Cycling, same logic, with one trap: cyclists lowball their sweat loss because the airflow dries it off before they clock it happening. Long hot rides are a real sodium scenario.
Gym is the weakest case by a mile. A normal lifting session is stop-start, indoors, rarely over 75 minutes, barely sweaty by these standards. Water and a normal lunch (revolutionary, I know) genuinely cover it.
Two things there quietly knock the legs out from under the product pitch. One, the 2015 international consensus on it says to drink to thirst. Not to a schedule, not to a target, to thirst. Two, sodium doesn’t reliably save you anyway: in a study of ultramarathon runners, taking sodium during the race didn’t prevent cramping, didn’t prevent dehydration, didn’t prevent nausea.

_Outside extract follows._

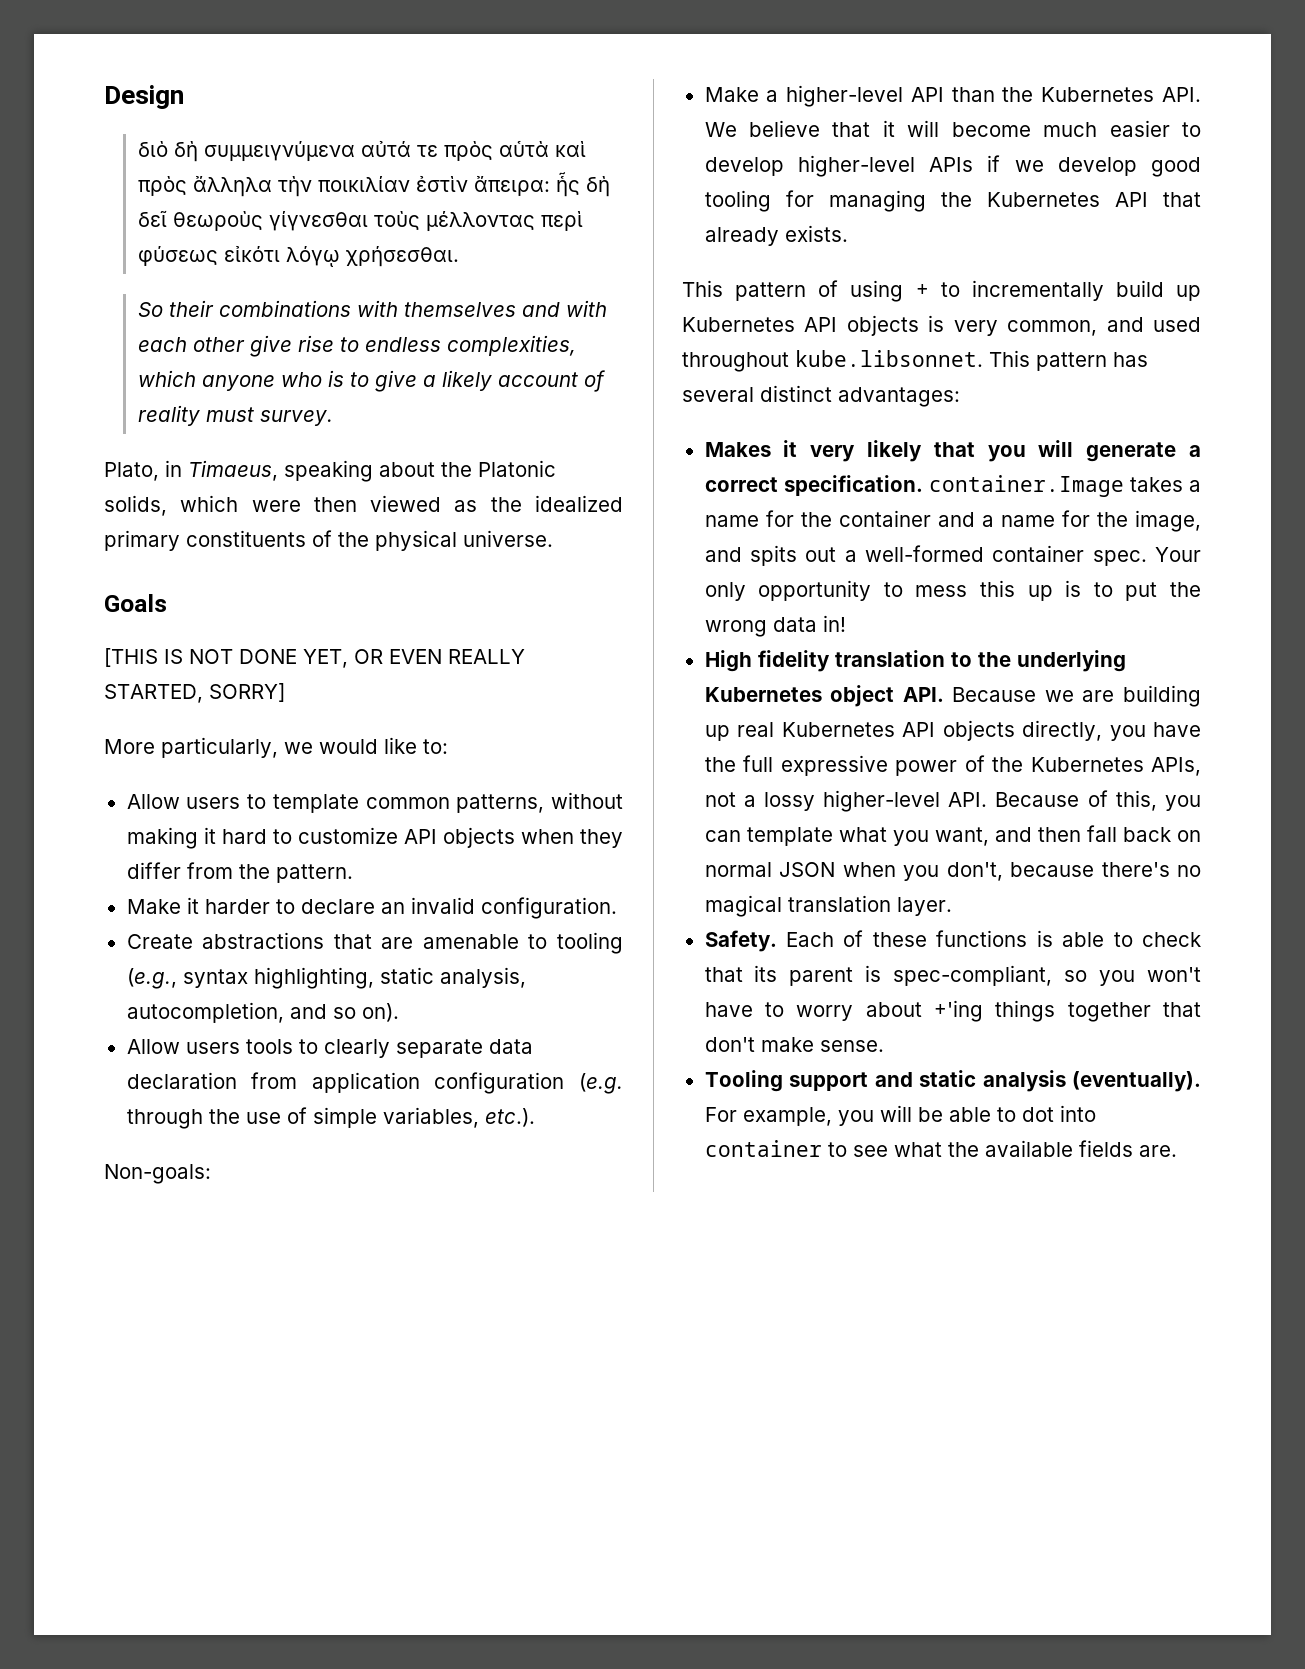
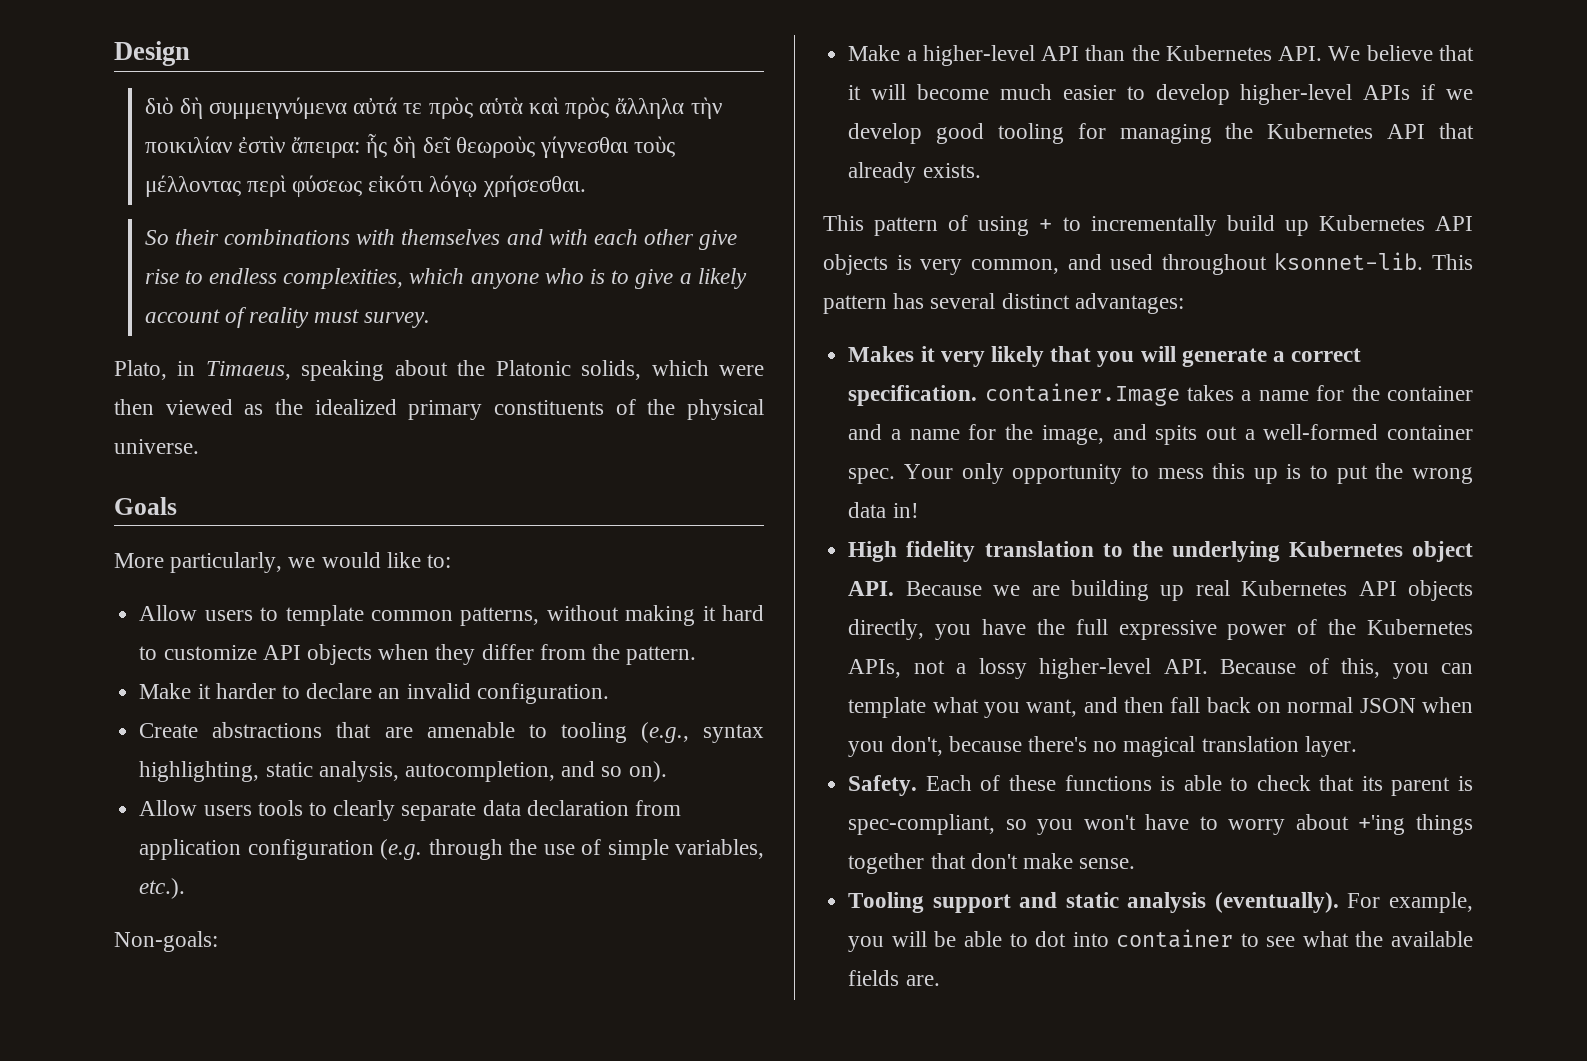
- [THIS IS NOT DONE YET, OR EVEN REALLY STARTED, SORRY]
- This pattern of using + to incrementally build up Kubernetes API objects is very common, and used throughout kube.libsonnet. This pattern has several distinct advantages:
+ This pattern of using + to incrementally build up Kubernetes API objects is very common, and used throughout ksonnet-lib. This pattern has several distinct advantages:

And now my favorite part. The cosy story that cramps come from sweating your electrolytes out isn’t really holding up. The evidence leans the other way now, toward plain neuromuscular fatigue: a cramp as a wiring glitch in an overworked muscle, not a body-wide salt shortage. The tell is that a cramp grabs one specific muscle, the exact one you’ve been hammering, which is a very strange thing for a whole-body deficit to do. And cramps happily show up in people who are fully hydrated and fully topped up on electrolytes.
And a jarring moment of truth. The 2010 study in Medicine & Science in Sports & Exercise gave pickle juice to cramping, dehydrated subjects, and the cramp stopped in about 85 seconds. Except… their blood sodium and plasma volume hadn’t meaningfully changed in that window. The juice hadn’t even been absorbed. The mechanism is a reflex (heh): acetic acid hits receptors in your throat and quiets the overactive nerves driving the cramp. It works because of taste and acidity, not because it refilled anything. The brine doesn’t cure cramps by being an electrolyte, it cures them by being sour.
So, to actually sum it up: the whole “is it marketing or is it real” question is the wrong question. Electrolytes aren’t made up. You do lose sodium in sweat, and in the right conditions you do need to put it back. The thing being sold is real, it’s just aimed at the wrong person, at a dose nobody asked for. Electrolytes are useful in a narrow, specific way: efforts past 60 to 90 minutes, real heat, actual salty sweaters, marathon-triathlon-long-ride territory. Marketing takes that small true fact and sells it to everyone, the guy doing his hour at the gym, the person who is, like, just thirsty. That’s the exact stretch where there’s more marketing than benefit.
And about the brine. The thing here is not to flip straight into the opposite romanticising. The brine isn’t “better” in some superior-electrolyte-magic way. Sodium-wise it’s in roughly the same league as a sports drink, just without the sugar bomb, the powder, the branding markup.
Where it actually wins has nothing to do with electrolytes. The acid, acetic in the brine, citric in the lemon I blend into mine, kills a cramp by reflex, through your throat, in seconds, long before anything could possibly absorb. A sodium powder can’t do that. Plus brine is food. For someone like me, an amateur, electrolytes aren’t a thing worth being serious about, and definitely not a thing worth paying marketing for. The brine is worth drinking, just not for the reason on the label. It’s good, it’s not industrial, it’s sour. And sour is the one thing the sachet will never be.